Note that the script keys off of certain words, so if “approve”, “acknowledge” or “yes” is in the body, it will be approved, if “reject” is in the body text, it will be rejected.

Subject: REPLY: PO Change Request
Body:  I approve the following PO Change Request.

Title: Requesting a new phone 
PO Number: 98451
PO Owner: Jane Doe 
Original Amount: $699.00 
New Amount: $799.00 
Description: ​Upgraded the model
For Processing


The following should be in place for the process to work properly:
  • The link should be to a Tasks lists (as the script is updating task columns)
  • The body of the email received must contain either (case insensitive):
    ·       Approve
    ·       Acknowledge
    ·       Yes
    ·       Reject
  • The body must also contain a "url=" with a link to the task item in the format, which is typically included at the end of the email.
  • All processing is written out to a log to review any potential issues.  A new file is created each time the process is run, and this folder can be regularly cleaned up.

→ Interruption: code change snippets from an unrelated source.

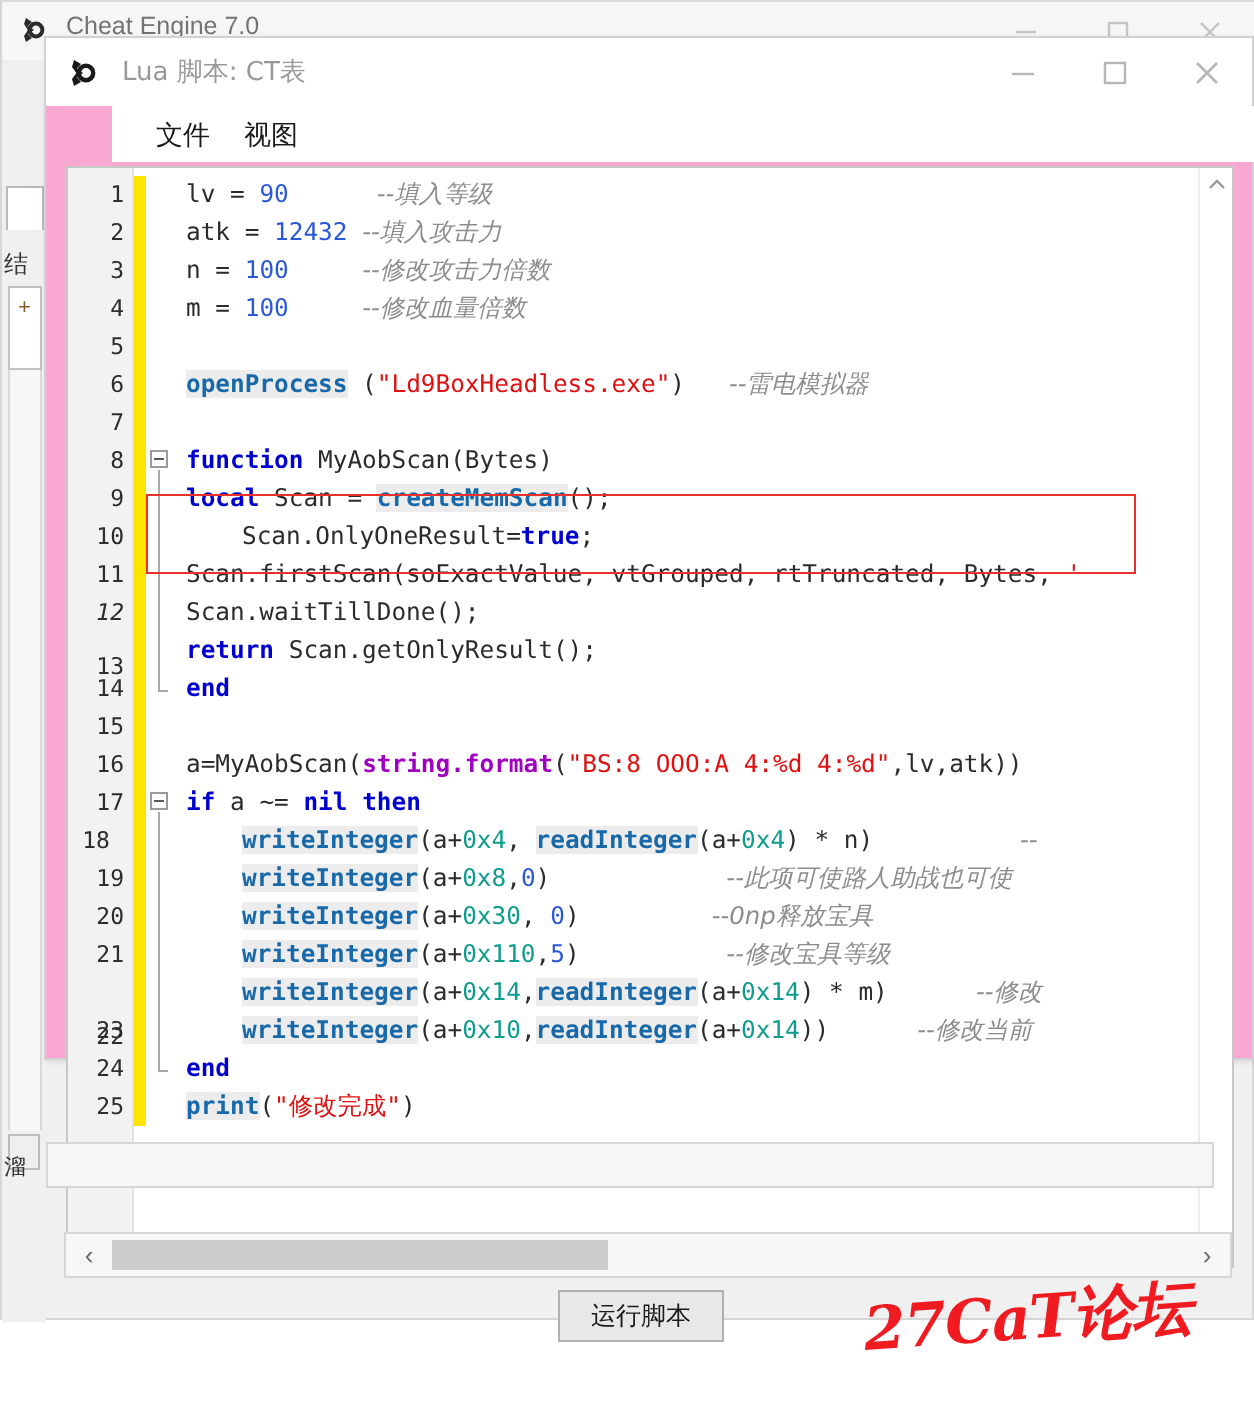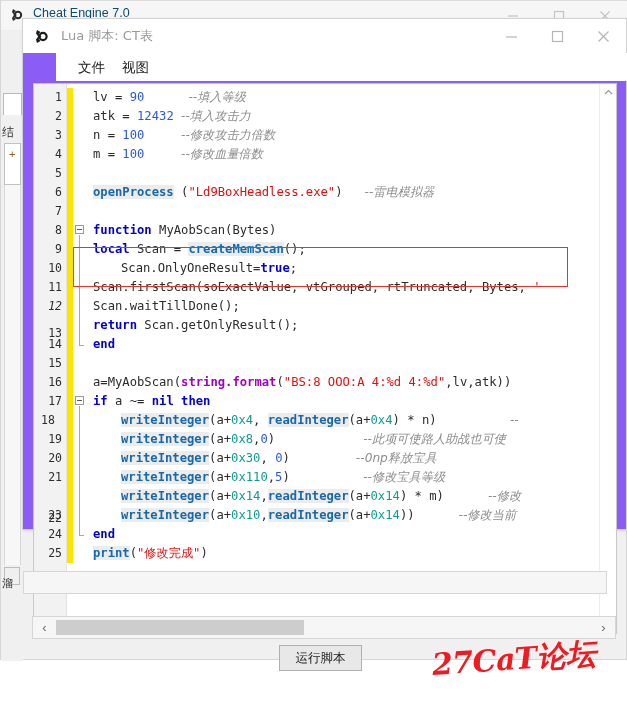--- a/index.html
+++ b/index.html
@@ -30,7 +30,7 @@
   }
   .ce-title-text {
     position: absolute; left: 32px; top: 5px;
-    font-size: 12.5px; color: #0c4a6e; white-space: nowrap;
+    font-size: 12.5px; color: #737373; white-space: nowrap;
   }
   .ce-btns { position: absolute; right: 0; top: 0; height: 30px; display: flex; }
   .ce-btn {

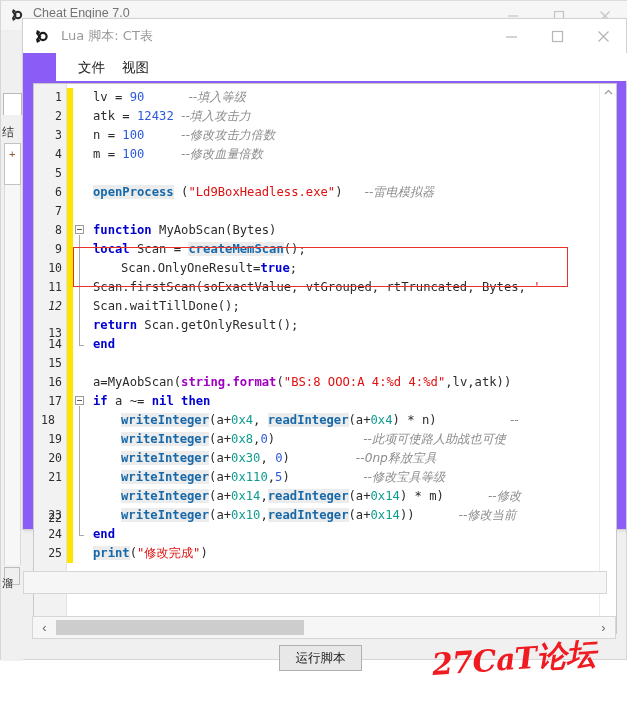--- a/index.html
+++ b/index.html
@@ -76,7 +76,7 @@
   
   .lua-window {
     position: absolute; left: 22px; top: 18px; width: 605px; height: 512px;
-    background: #8b5cf6;
+    background: #f9a8d4;
     border: 1px solid #d2d2d2;
     box-shadow: 1px 1px 3px rgba(0,0,0,0.10);
   }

Using Encrypted Credentials in PowerShell

*** NOTE: This must be done when logged into the computer running the program, as the user you’ll be running the program as. E.g. if your Scheduled Task is running as sys_admin, you must be logged in as sys_admin on the machine that will be running the scheduled task before encrypting the credentials ***

Create the Encrypted File

First create the encrypted text file by running the following:

$cred = Get-Credential
$cred.Password | ConvertFrom-SecureString | Out-File .\adcreds.txt

Using the Encrypted Credentials

To use the credential file in powershell you can use:

$User = "sregan@vivityconsulting.com"
$File = "C:\Development\Vivity\adcreds.txt"
$cred = New-Object -TypeName System.Management.Automation.PSCredential `
-ArgumentList $User, (Get-Content $File | ConvertTo-SecureString)


If you change the machine or account that this runs as, you will have to recreate this file!